Raunch Dressing

Trying to synthesize the reactions we got (and the reactions we had) to the various comments on our first post on raunch left us feeling that there are two simultaneous and important truths in contention here.

Ariel Levy, the author of the book that started this conversation, says in the initial article, among other things:

“Raunch culture is not about a real or unbridled exploration of what turns women on or makes us happy, it’s about one particular — and particularly commercial — shorthand for sexiness, with an emphasis on performance over pleasure, formula over authenticity.”

This is one truth. The pressure on young women to look raunchy, to pay attention to the ever-present images of pornography in the culture, to match them in ways that will draw the male gaze has two huge downsides:

First, as female desirable looks have been in so many cultures, it’s a lot of work, and it takes energy away from other things women might be doing. As Amanda at Pandagon points out, it has always been the job of women to prop up the patriarchal standards. None of this is new.

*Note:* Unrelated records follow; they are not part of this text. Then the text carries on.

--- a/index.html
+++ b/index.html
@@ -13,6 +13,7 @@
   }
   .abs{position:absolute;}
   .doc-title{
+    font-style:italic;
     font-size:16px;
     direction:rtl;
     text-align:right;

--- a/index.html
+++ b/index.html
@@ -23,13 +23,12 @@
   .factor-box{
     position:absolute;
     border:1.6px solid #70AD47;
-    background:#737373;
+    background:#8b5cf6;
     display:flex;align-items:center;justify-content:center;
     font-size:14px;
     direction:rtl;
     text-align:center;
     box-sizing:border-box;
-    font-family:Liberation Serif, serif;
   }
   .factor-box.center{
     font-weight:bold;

Second, it can easily distract or confuse women (especially young women) away from paying attention to their own sexuality. Dressing and behaving in ways that are hot for men is not necessarily related in any way to what’s hot for the young woman in the raunchy outfit. She may, if things go badly for her, never learn about what’s hot for her. (She might never have learned that in the 50s, either, of course.)

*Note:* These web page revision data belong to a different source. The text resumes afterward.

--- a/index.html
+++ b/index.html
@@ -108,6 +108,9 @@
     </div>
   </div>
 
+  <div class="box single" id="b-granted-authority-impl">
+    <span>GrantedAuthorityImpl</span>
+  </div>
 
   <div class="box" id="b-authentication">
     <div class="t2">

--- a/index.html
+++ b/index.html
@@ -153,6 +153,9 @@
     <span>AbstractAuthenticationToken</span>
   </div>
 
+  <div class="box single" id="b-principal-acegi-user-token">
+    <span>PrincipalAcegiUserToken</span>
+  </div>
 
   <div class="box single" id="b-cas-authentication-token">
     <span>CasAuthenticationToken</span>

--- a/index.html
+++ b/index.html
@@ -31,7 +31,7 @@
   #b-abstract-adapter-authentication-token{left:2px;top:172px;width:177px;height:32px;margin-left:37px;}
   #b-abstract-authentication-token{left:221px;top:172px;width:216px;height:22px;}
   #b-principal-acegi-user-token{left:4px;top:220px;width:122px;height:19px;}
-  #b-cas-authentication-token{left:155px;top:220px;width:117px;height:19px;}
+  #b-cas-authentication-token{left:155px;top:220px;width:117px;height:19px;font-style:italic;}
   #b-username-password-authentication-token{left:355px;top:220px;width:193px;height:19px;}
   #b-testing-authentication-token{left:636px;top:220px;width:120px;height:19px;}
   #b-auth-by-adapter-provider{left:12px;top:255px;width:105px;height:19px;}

At the same time, and every bit as important, “raunch” can provide a way for real female power to be expressed, bringing out the women’s power and women’s sexuality that the powers that be are always afraid of.

And perhaps even more important, raunch creates a space in which a genuine hot individual female sexuality can be discovered and expressed. When this is the real deal, it is not the performance of “porn star,” but real aware orgasmic sexuality. Society has never allowed much space for this and, in fact, works hard to prevent and/or punish the real thing.

For some women, raunch culture provides a framework for that heat and energy; and, when it happens, that’s a fucking miracle.

And it’s not only all true at the same time; the two are often woven together in ways that are hard to separate.

2 thoughts on “Raunch Dressing

  1. This may a false impression, but it seems to me that there’s something desperate about raunch culture/female efforts to be attractive. It looks to me as though a lot of women are behaving as though it’s extremely difficult to attract men. Afaik, this is simply not true.

    I’m not sure whether a less inhibited culture simply raises the bar so that women have to be more overt about sexuality if they want to seem sexy at all or what.

  2. Nancy,

    I think it’s part of a larger picture. The desperate quality reflects, among other things, the success of the marketing that works 24/7 at making women feel insecure.

    The self-help bookshelves alone (almost always for women) indicate a surreal level of desperation about attracting men.

    And I agree, “it’s simply not true”.